> TASK STATEMENT
Give the listing below again exactly, but without any of its pictures.

☆ ☆ ☆ ☆ ☆ ☆ ☆

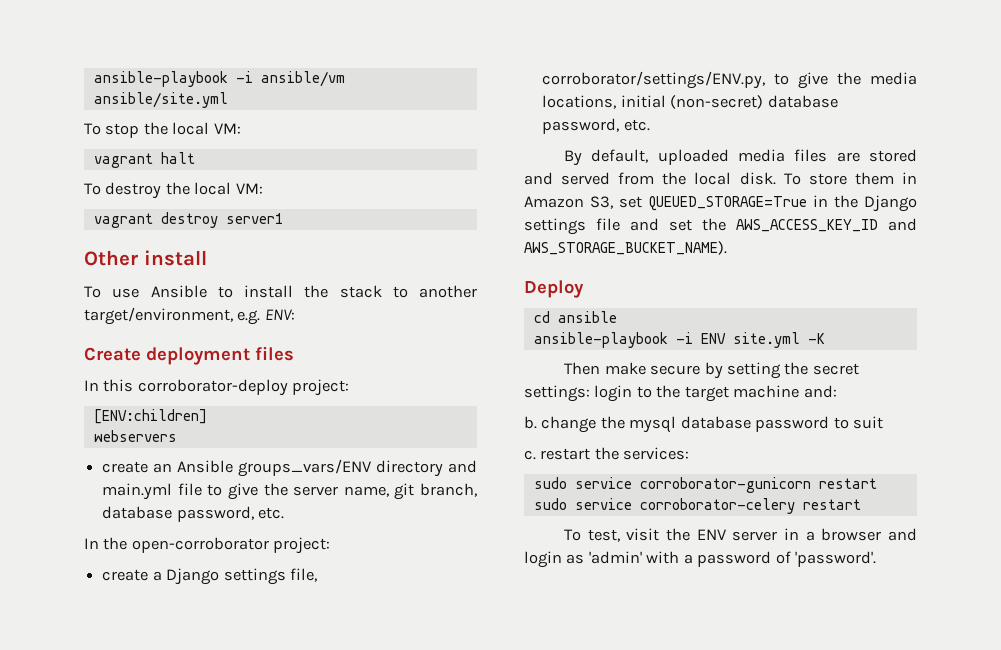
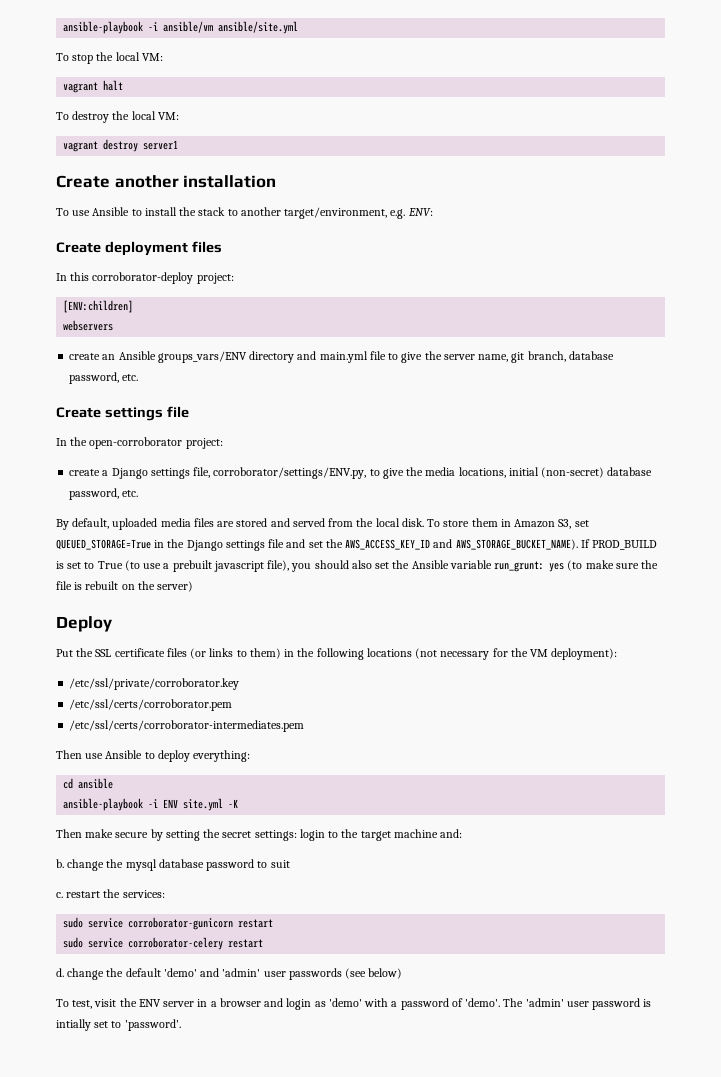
- Other install
+ Create another installation
+ Create settings file
- To store them in Amazon S3, set QUEUED_STORAGE=True in the Django settings file and set the AWS_ACCESS_KEY_ID and AWS_STORAGE_BUCKET_NAME).
+ To store them in Amazon S3, set QUEUED_STORAGE=True in the Django settings file and set the AWS_ACCESS_KEY_ID and AWS_STORAGE_BUCKET_NAME). If PROD_BUILD is set to True (to use a prebuilt javascript file), you should also set the Ansible variable run_grunt: yes (to make sure the file is rebuilt on the server)
  Deploy
+ Put the SSL certificate files (or links to them) in the following locations (not necessary for the VM deployment):
+ /etc/ssl/private/corroborator.key
+ /etc/ssl/certs/corroborator.pem
+ /etc/ssl/certs/corroborator-intermediates.pem
+ Then use Ansible to deploy everything:
+ d. change the default 'demo' and 'admin' user passwords (see below)
- To test, visit the ENV server in a browser and login as 'admin' with a password of 'password'.
+ To test, visit the ENV server in a browser and login as 'demo' with a password of 'demo'. The 'admin' user password is intially set to 'password'.

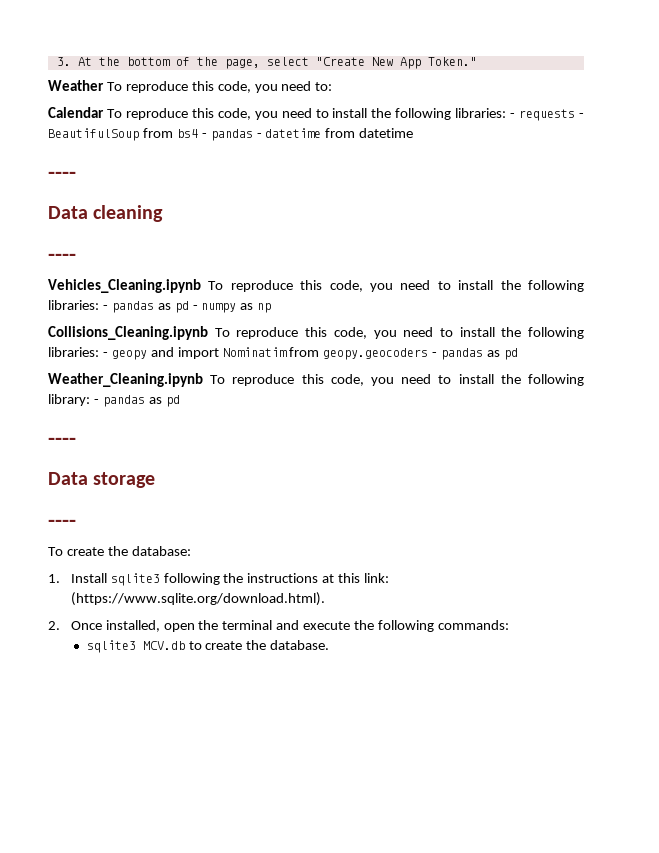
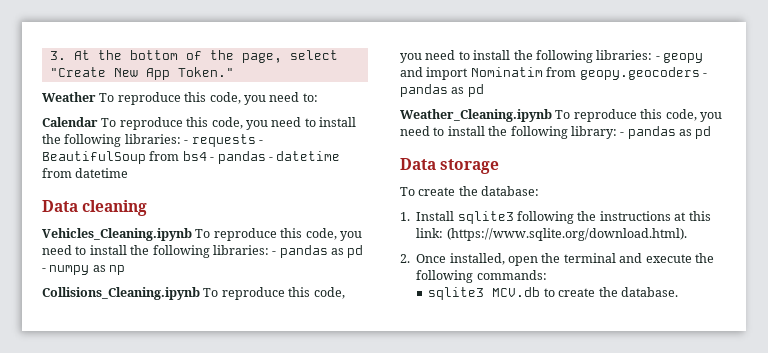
  Calendar To reproduce this code, you need to install the following libraries: - requests - BeautifulSoup from bs4 - pandas - datetime from datetime
- ----
  Data cleaning
- ----
  Weather_Cleaning.ipynb To reproduce this code, you need to install the following library: - pandas as pd
- ----
  Data storage
- ----

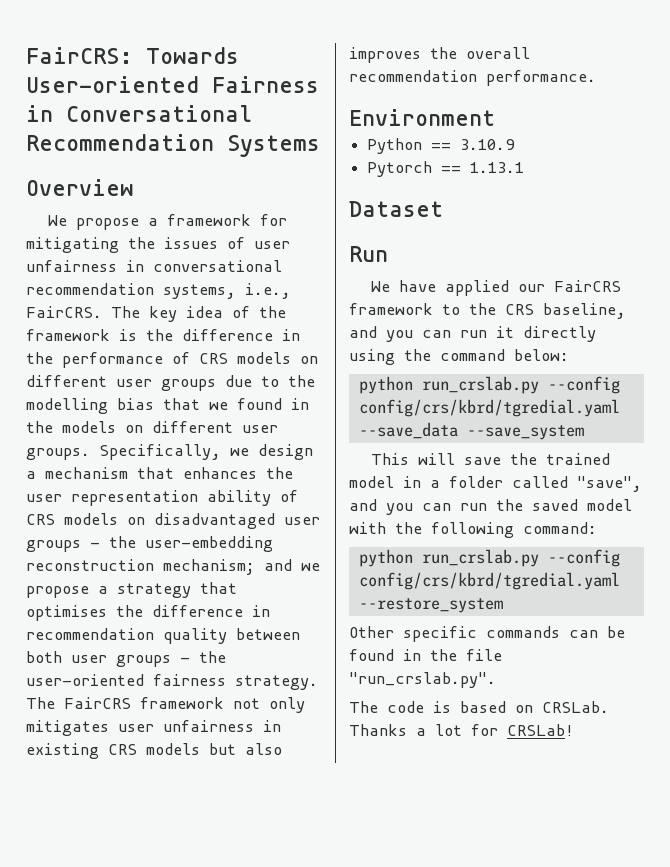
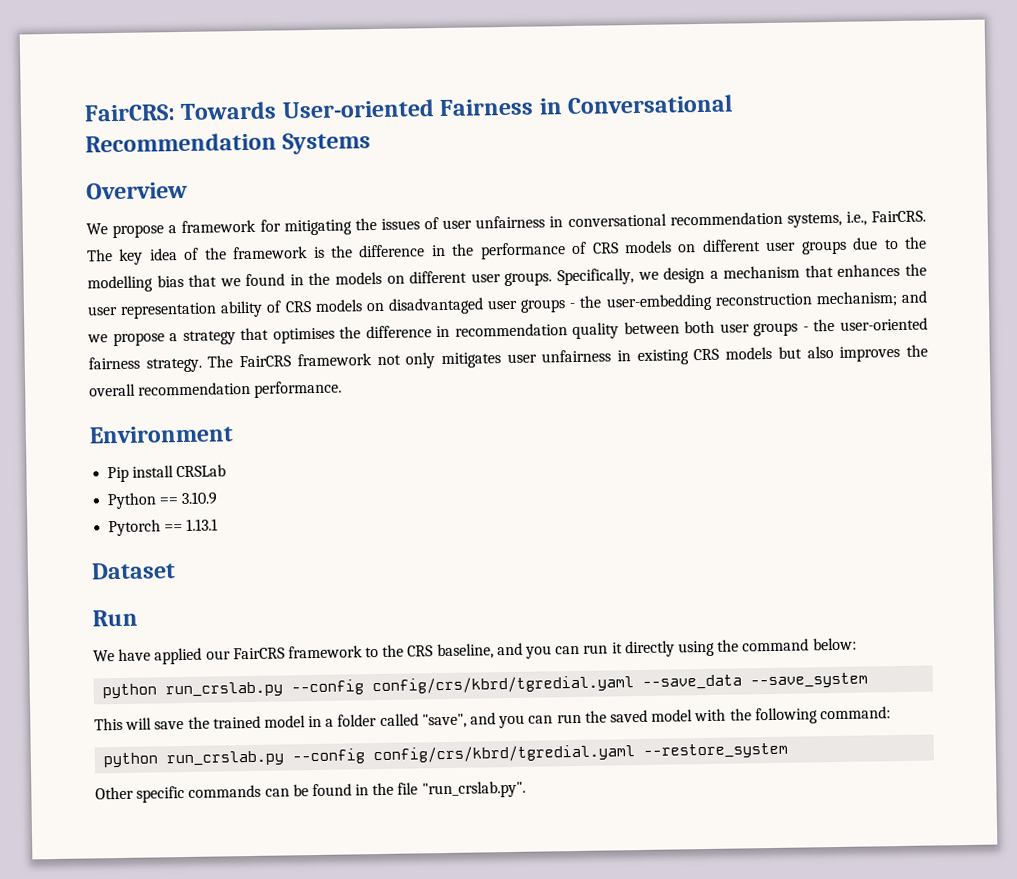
+ Pip install CRSLab
- The code is based on CRSLab. Thanks a lot for CRSLab!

☆ ☆ ☆ ☆ ☆ ☆ ☆

> TASK OUTPUT
- Other install
+ Create another installation
+ Create settings file
- To store them in Amazon S3, set QUEUED_STORAGE=True in the Django settings file and set the AWS_ACCESS_KEY_ID and AWS_STORAGE_BUCKET_NAME).
+ To store them in Amazon S3, set QUEUED_STORAGE=True in the Django settings file and set the AWS_ACCESS_KEY_ID and AWS_STORAGE_BUCKET_NAME). If PROD_BUILD is set to True (to use a prebuilt javascript file), you should also set the Ansible variable run_grunt: yes (to make sure the file is rebuilt on the server)
  Deploy
+ Put the SSL certificate files (or links to them) in the following locations (not necessary for the VM deployment):
+ /etc/ssl/private/corroborator.key
+ /etc/ssl/certs/corroborator.pem
+ /etc/ssl/certs/corroborator-intermediates.pem
+ Then use Ansible to deploy everything:
+ d. change the default 'demo' and 'admin' user passwords (see below)
- To test, visit the ENV server in a browser and login as 'admin' with a password of 'password'.
+ To test, visit the ENV server in a browser and login as 'demo' with a password of 'demo'. The 'admin' user password is intially set to 'password'.

  Calendar To reproduce this code, you need to install the following libraries: - requests - BeautifulSoup from bs4 - pandas - datetime from datetime
- ----
  Data cleaning
- ----
  Weather_Cleaning.ipynb To reproduce this code, you need to install the following library: - pandas as pd
- ----
  Data storage
- ----

+ Pip install CRSLab
- The code is based on CRSLab. Thanks a lot for CRSLab!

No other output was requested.